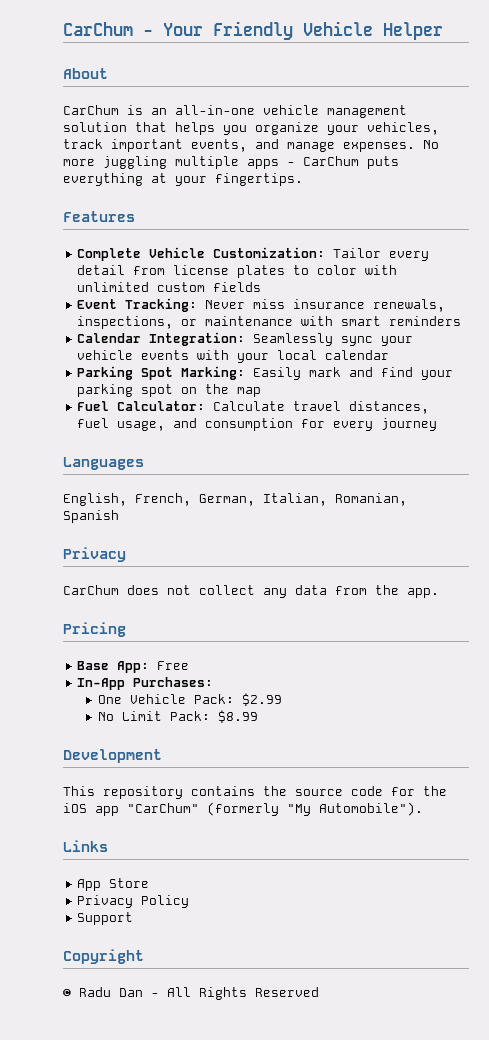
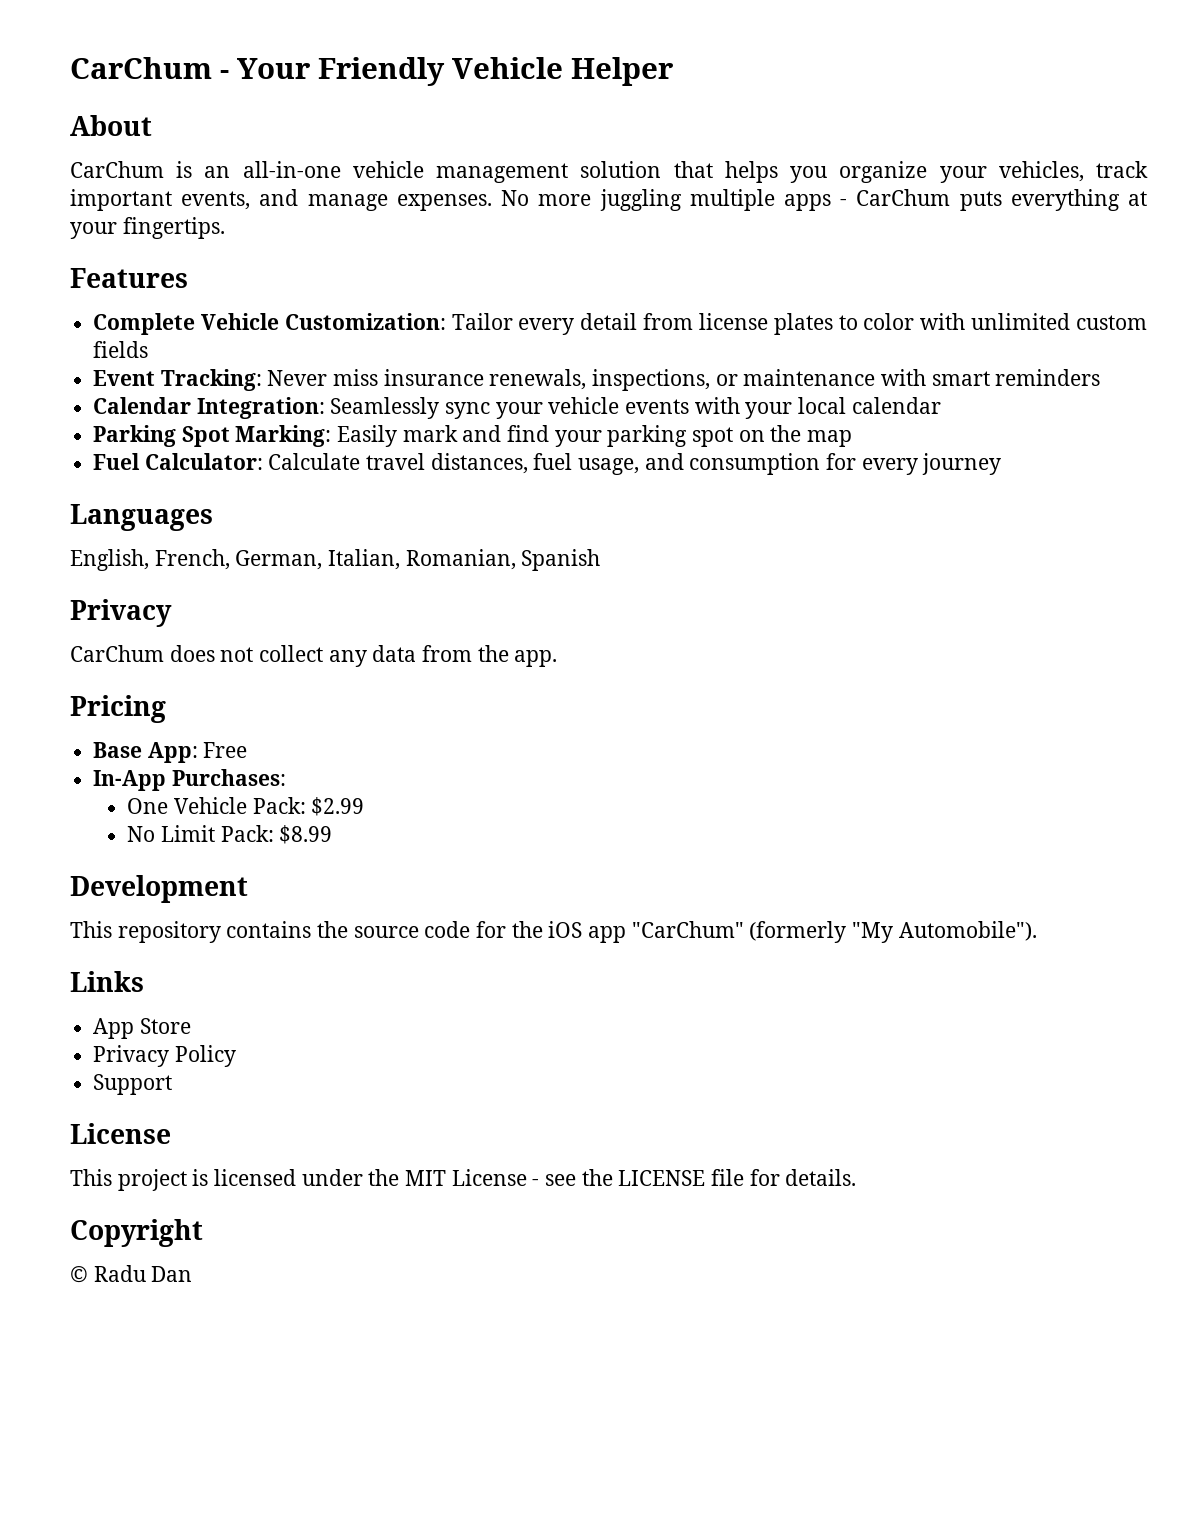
  Support
+ License
+ This project is licensed under the MIT License - see the LICENSE file for details.
- © Radu Dan - All Rights Reserved
+ © Radu Dan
* * * * * * * * *
## Aim of the exercise
Please print the material exactly as given above, omitting the pictures.

## Output for this task
  Support
+ License
+ This project is licensed under the MIT License - see the LICENSE file for details.
- © Radu Dan - All Rights Reserved
+ © Radu Dan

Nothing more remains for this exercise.